MPs pension scheme abandons UK stocks

MP retirement savings have been pulled out of British companies – despite the Chancellor pushing pension schemes to invest tens of billions in UK business.

Jeremy Hunt has called on pension funds to plough at least 5pc of their assets into British start-ups and private equity in a bid to boost growth.

However, his own Parliamentary pension scheme now invests just 1.7pc (£14m) in British companies, down from nearly 12pc the year before.

When Mr Hunt first announced the policy at his Mansion House speech in July, he said the move could unlock up to £50bn in investment for fast-growing, but high-risk, businesses by the end of the decade.

Ministers also estimated that the reforms could increase the size of the average pension pot by more than £1,000 a year in retirement.

But critics said start-up companies were inherently riskier investments, and the Government’s own analysis also revealed that once high fund management fees are taken into account, the average pension saver could actually be £1,300 worse off.
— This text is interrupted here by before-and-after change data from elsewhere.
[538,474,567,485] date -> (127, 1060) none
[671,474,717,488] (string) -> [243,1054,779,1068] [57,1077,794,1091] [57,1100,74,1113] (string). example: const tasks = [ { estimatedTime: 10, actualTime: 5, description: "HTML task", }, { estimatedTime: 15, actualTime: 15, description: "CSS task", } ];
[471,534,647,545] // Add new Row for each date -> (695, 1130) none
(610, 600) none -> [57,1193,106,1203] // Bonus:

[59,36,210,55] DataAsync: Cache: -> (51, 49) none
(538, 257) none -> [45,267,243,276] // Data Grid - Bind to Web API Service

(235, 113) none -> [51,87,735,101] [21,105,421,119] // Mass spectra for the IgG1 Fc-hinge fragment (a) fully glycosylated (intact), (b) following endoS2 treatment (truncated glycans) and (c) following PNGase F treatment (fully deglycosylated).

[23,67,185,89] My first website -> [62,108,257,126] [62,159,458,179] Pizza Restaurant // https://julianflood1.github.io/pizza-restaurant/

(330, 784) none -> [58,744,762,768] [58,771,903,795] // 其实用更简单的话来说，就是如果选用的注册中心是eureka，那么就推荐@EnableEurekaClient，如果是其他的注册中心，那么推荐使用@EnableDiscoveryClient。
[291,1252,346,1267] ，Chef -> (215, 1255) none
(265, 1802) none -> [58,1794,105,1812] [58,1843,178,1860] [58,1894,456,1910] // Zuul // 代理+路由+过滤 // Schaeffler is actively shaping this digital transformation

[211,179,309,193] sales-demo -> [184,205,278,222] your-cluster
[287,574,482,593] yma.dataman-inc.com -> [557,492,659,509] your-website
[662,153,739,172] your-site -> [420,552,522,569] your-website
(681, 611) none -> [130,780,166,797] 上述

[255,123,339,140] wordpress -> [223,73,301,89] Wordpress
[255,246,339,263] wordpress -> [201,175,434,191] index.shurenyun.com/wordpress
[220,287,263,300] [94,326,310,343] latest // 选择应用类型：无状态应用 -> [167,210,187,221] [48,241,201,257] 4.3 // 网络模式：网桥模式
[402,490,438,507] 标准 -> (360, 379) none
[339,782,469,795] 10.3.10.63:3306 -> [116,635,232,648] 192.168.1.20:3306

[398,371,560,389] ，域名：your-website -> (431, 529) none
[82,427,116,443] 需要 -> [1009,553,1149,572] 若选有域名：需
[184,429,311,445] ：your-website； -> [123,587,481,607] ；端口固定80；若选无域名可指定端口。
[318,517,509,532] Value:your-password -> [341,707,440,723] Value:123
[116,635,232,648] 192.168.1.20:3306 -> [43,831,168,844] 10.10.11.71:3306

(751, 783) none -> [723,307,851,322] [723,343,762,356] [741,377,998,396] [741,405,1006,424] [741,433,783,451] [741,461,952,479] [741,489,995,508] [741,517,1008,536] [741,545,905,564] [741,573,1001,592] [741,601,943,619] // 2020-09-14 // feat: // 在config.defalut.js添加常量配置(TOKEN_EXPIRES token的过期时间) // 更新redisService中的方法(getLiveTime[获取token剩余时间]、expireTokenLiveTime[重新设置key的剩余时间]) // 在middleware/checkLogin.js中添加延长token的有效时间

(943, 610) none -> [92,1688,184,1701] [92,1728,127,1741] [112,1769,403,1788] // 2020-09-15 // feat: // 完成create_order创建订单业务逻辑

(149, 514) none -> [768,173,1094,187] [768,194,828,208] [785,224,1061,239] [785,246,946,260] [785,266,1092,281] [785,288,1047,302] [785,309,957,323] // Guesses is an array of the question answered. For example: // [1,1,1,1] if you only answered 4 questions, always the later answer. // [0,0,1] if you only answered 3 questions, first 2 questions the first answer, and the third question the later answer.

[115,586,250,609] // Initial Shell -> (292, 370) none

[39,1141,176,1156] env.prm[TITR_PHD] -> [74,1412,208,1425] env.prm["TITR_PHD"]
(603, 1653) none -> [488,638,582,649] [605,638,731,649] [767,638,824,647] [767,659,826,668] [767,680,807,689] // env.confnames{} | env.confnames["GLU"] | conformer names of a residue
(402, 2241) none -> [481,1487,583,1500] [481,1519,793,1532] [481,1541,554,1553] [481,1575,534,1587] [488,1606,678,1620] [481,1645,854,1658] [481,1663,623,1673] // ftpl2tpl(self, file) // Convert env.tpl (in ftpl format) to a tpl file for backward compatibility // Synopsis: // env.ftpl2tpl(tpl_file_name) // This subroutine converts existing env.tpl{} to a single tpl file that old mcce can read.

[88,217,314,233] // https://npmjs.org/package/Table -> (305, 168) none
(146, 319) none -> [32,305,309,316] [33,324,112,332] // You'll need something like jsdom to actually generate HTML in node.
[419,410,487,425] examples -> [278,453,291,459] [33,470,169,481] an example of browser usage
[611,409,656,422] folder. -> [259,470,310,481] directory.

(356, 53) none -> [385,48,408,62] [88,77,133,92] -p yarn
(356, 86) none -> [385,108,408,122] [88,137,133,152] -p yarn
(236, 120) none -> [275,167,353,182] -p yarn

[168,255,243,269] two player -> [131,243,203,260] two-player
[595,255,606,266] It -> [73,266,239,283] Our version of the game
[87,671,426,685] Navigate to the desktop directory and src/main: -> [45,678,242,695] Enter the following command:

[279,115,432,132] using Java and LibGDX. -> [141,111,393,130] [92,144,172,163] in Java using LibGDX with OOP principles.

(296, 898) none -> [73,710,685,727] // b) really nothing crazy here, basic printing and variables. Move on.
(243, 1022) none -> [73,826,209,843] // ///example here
Pension consultant John Ralfe today said that Mr Hunt and MPs were not “setting a good example” by ditching UK companies while pushing the British public to risk their pension returns in an attempt to boost the economy.

The Parliamentary contributory pension fund, which Mr Hunt is a part of, promises a pension income for life, based on average career salary, length of service, and age. Yet the majority of private sector pensions rely on investment growth alone.

At an industry conference earlier this month, the state-backed Nest pension fund, which has more savers than any other in the country, said it was reluctant to invest more in younger British companies simply for the sake of levelling up.

And speaking on Wednesday Nausicaa Delfas, the chief executive of The Pensions Regulator, said: “Trustees have a duty to act in savers’ best interests. That means delivering retirement incomes that savers expect, including considering the full range of investment options.”

Simon Harrington, of industry body PIMFA, said: “While we are supportive of the Government seeking to encourage UK savers to take a real stake in the UK economy, this shows the limits of that ambition.